Rabu, 08 April 2009

Oklo - A Nuclear Reactor 1800 Million Years Ago















Oklo - A Nuclear Reactor 1800 Million Years Ago

A scientific conference about the so-called OKLO- phenomenon will take place in Gabon in West Africa from 23—27 June this year. The conference is arranged jointly by the International Atomic Energy Agency, the Gabonese authorities and the French Atomic Energy Commission (CEA). As the OKLO phenomenon, named after a uranium mine in Gabon, does not seem to be known outside specialist circles, it may be of interest to report on a few details about this discovery and the interesting conclusions that have been drawn about what happened during a short period of 100—500 000 years, in the earth's development 1 800 million years ago.
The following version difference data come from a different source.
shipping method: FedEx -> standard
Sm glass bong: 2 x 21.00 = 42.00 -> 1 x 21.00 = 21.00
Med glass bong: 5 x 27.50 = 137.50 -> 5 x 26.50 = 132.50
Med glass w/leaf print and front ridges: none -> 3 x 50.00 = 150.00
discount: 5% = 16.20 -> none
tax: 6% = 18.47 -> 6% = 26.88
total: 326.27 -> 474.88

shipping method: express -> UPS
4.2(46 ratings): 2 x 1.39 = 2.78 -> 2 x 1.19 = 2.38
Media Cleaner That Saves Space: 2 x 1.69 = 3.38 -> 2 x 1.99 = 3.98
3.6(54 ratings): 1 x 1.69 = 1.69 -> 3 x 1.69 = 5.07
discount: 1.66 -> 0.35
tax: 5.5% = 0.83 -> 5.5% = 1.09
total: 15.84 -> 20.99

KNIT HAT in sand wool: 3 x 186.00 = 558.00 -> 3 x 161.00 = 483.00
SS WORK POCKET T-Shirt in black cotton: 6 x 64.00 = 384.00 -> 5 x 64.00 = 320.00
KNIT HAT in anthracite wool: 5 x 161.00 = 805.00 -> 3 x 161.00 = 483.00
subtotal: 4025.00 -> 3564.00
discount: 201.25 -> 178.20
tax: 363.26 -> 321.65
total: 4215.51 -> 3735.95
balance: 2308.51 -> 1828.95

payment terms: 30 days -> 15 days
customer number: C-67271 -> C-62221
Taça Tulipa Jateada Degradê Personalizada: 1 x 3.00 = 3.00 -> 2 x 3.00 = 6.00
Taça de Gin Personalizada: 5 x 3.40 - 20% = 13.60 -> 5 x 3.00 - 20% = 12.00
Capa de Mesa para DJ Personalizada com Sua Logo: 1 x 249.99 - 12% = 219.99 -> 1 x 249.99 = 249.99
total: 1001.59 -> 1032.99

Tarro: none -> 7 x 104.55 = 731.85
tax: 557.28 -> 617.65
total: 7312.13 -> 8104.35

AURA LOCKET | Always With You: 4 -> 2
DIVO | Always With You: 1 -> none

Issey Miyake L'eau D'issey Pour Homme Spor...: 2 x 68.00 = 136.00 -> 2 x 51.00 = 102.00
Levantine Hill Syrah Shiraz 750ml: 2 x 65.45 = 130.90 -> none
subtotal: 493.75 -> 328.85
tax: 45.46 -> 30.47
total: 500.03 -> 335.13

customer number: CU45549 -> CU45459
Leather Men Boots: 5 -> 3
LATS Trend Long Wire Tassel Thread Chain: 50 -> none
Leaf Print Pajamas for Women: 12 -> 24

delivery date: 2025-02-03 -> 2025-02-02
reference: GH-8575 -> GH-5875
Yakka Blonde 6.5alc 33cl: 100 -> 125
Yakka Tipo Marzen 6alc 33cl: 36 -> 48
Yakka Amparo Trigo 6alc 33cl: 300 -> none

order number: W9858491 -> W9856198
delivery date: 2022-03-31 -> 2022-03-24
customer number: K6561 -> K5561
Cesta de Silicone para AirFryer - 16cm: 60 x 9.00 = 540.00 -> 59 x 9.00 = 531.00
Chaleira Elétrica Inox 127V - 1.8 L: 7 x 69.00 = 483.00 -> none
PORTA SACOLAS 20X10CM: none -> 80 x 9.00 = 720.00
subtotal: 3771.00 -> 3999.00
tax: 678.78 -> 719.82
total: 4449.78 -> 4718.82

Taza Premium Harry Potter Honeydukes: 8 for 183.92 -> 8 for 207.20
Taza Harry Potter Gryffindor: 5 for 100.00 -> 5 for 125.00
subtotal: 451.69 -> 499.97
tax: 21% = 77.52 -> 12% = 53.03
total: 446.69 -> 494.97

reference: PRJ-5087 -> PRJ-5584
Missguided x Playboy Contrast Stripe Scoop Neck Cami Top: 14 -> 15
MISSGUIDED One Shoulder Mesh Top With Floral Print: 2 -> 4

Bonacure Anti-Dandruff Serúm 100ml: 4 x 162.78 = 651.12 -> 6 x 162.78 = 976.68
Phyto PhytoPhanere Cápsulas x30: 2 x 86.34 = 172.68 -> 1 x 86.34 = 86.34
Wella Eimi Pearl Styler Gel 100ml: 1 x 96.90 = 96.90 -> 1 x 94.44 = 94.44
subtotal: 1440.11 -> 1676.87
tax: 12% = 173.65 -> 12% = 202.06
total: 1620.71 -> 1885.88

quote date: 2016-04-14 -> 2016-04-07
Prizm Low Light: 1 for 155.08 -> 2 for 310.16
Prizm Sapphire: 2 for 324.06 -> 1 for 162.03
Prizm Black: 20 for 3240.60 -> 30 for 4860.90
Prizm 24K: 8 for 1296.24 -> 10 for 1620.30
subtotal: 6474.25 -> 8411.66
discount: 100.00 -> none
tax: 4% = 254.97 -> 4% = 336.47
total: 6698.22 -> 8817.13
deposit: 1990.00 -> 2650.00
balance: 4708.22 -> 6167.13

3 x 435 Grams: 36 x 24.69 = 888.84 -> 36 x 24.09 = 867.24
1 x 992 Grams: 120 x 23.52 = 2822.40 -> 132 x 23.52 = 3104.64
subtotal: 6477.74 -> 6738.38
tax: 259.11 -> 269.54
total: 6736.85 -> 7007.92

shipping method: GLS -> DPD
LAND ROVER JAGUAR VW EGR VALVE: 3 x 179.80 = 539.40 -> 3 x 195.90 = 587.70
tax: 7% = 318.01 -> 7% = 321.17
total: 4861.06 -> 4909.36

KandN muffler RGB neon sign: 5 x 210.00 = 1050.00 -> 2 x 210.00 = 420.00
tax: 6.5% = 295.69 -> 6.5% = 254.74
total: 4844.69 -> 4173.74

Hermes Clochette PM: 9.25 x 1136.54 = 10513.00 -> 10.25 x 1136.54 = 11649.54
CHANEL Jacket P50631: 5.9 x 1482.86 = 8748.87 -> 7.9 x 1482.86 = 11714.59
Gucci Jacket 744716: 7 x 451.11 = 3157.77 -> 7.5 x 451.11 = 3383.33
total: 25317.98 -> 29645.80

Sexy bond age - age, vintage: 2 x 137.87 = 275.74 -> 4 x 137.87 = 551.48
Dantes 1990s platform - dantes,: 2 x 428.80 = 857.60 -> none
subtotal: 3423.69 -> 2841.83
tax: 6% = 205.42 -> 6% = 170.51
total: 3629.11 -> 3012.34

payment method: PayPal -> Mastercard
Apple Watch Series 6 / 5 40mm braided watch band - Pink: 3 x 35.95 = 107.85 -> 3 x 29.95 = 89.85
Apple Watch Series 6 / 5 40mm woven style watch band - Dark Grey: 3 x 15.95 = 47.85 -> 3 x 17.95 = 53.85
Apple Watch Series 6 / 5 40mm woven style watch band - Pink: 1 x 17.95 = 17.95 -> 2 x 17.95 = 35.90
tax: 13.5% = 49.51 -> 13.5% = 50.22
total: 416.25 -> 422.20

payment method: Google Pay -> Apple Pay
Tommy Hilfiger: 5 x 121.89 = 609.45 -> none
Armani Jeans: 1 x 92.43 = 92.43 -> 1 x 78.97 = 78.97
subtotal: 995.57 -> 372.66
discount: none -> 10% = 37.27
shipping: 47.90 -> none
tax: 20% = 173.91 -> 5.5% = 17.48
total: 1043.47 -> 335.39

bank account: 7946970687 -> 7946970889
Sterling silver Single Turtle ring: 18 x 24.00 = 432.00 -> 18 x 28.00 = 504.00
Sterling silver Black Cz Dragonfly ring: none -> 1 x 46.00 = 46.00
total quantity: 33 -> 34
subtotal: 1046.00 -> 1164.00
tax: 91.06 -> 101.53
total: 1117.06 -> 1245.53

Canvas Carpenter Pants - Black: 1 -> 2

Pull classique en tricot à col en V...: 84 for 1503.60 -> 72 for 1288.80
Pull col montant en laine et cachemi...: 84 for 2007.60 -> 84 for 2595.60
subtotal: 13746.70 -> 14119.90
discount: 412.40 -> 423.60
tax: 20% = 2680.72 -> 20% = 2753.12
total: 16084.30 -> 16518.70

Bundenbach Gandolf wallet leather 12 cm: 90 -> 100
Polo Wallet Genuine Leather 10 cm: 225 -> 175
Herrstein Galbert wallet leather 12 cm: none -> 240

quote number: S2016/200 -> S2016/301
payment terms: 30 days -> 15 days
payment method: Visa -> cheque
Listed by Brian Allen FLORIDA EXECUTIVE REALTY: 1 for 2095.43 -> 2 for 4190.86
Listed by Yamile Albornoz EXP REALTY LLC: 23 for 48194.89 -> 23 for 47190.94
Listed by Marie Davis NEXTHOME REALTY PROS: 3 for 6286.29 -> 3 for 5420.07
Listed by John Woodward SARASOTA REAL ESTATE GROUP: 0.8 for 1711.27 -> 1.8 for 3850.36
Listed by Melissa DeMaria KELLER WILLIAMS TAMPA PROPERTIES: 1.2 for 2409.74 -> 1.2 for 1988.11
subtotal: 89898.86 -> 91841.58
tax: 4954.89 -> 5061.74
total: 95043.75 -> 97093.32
Natural uranium contains 0.7202% of uranium-235, the fissionable isotope contained in nuclear fuel. Until June 1972 this concentration had been found to be the same for all uranium that had been discovered until that time, regardless of the place of discovery, and the same concentration was encountered in the uranium of which traces have been found on the moon. In the French gaseous diffusion plant for enrichment of the isotope-235 at Pierrelatte, regular measurements are carried out on the concentration of uranium-235 in the uranium with which the plant is supplied. This is done primarily to ensure that the contained uranium really is of natural origin and does not come from a plant where some fraction of the uranium-235 has already been used. In the course of one such isotopic analysis it was found that the uranium-235 concentration was slightly less than what one would expect from natural uranium, namely 0.7171% instead of the value just mentioned.